*WHAT IS EXPECTED*
An exact transcription of all the entries is needed; pictures stay out.

*EXERCISE DATA*

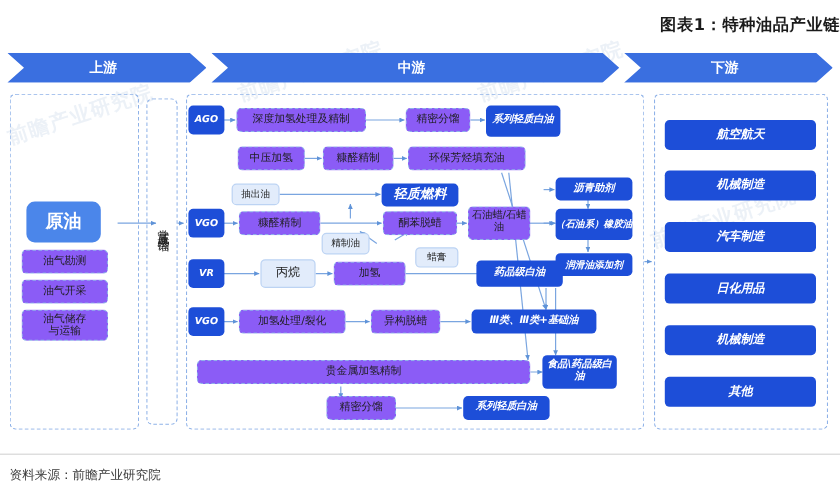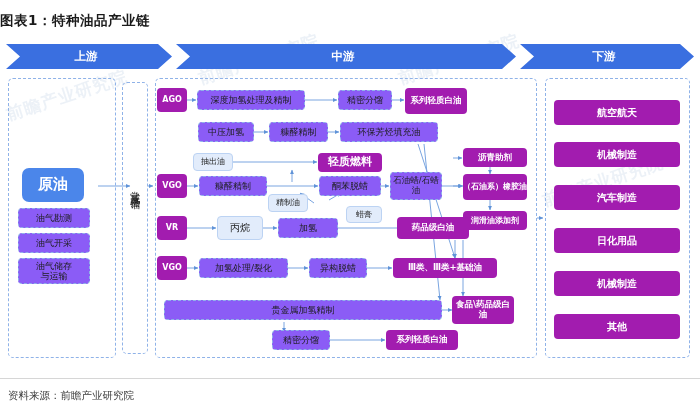"图表1：特种油品产业链" #chart-title { text-align: left -> right }
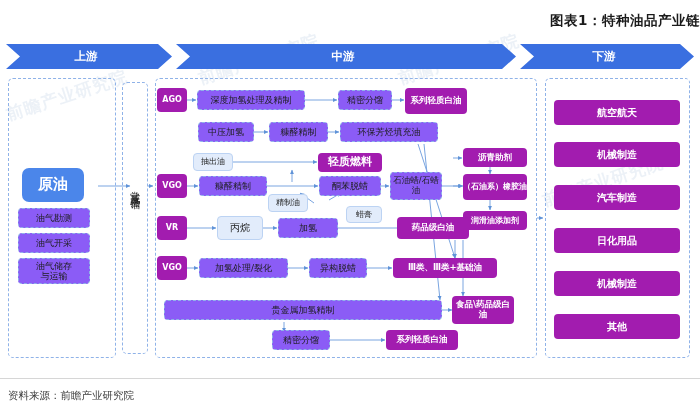"AGO" .n-blue { background: #a21caf -> #1d4ed8; font-style: none -> italic }
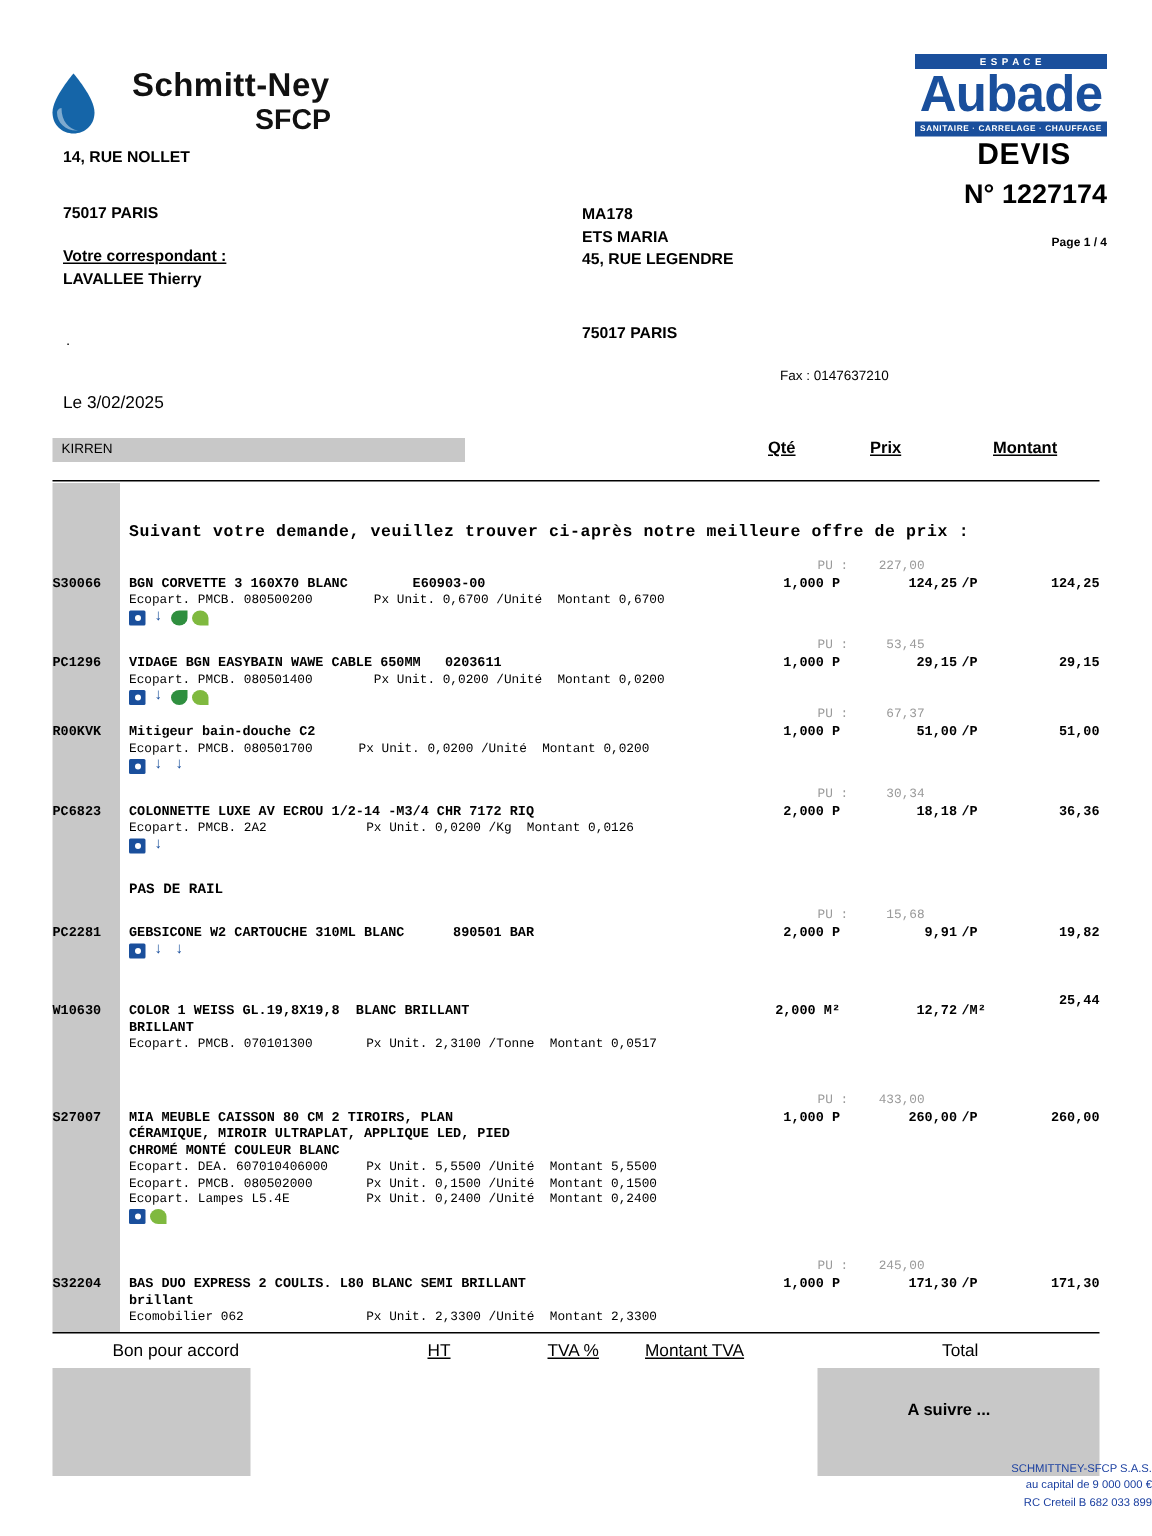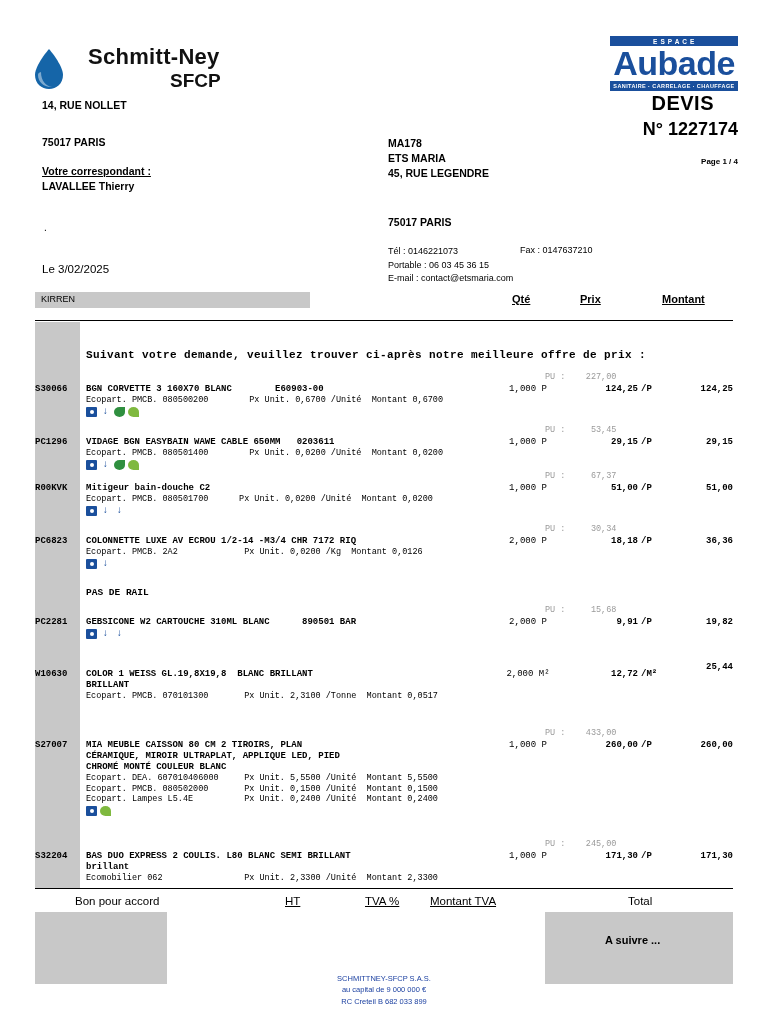"Tél : 0146221073" div.contact { html: <div> <div>Tél : 0146221073</div> <div>Portable : 06 03 45 36 15</div> <div>E-mail : contact@etsmaria.com</div> </div> -> none }
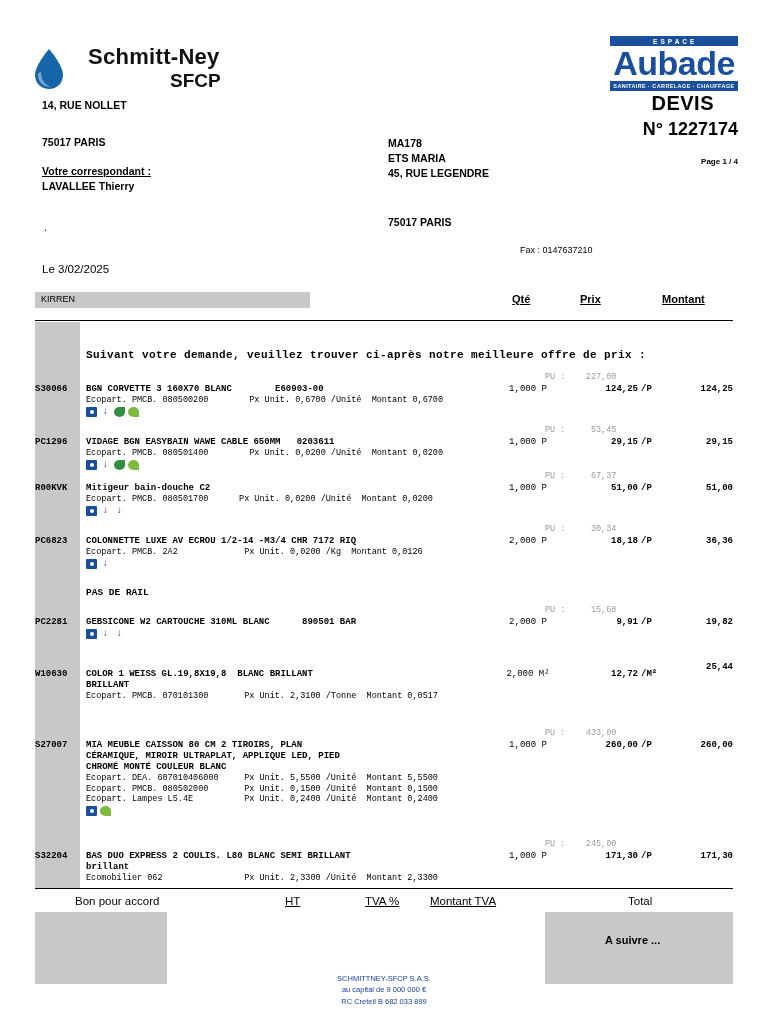"1,000 P" .qty { font-weight: normal -> bold; text-align: center -> right }
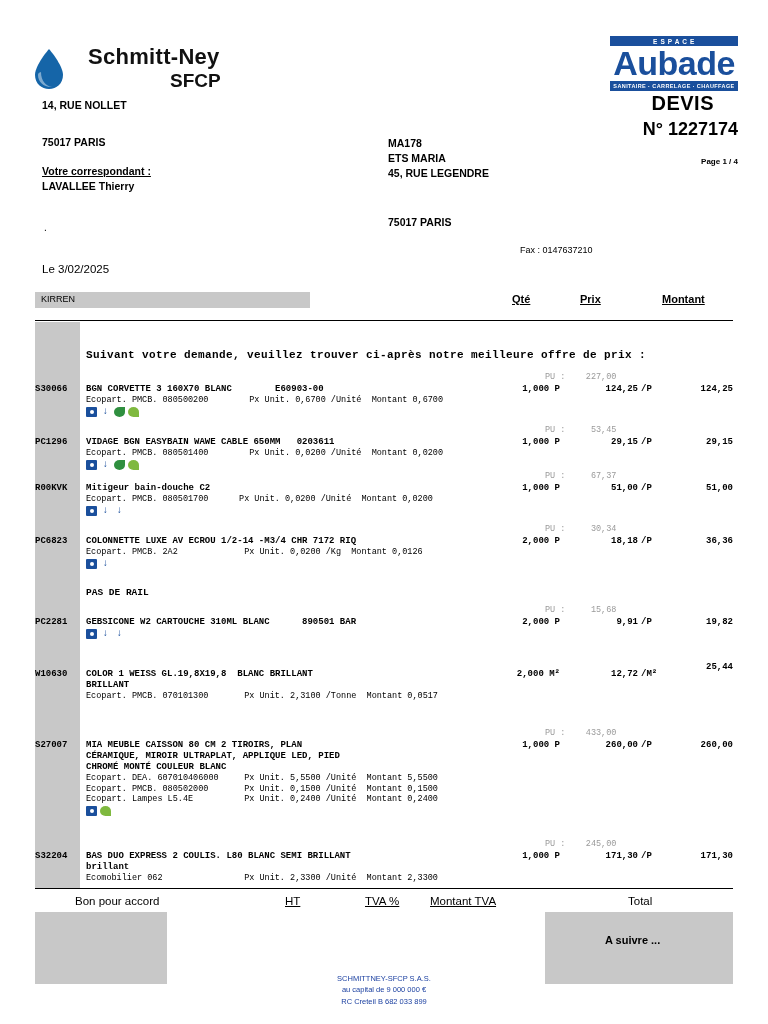"SCHMITTNEY-SFCP S.A.S." .legal { text-align: center -> right }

*SOLUTION TO THIS TASK*
"图表1：特种油品产业链" #chart-title { text-align: left -> right }
"AGO" .n-blue { background: #a21caf -> #1d4ed8; font-style: none -> italic }
"Tél : 0146221073" div.contact { html: <div> <div>Tél : 0146221073</div> <div>Portable : 06 03 45 36 15</div> <div>E-mail : contact@etsmaria.com</div> </div> -> none }
"1,000 P" .qty { font-weight: normal -> bold; text-align: center -> right }
"SCHMITTNEY-SFCP S.A.S." .legal { text-align: center -> right }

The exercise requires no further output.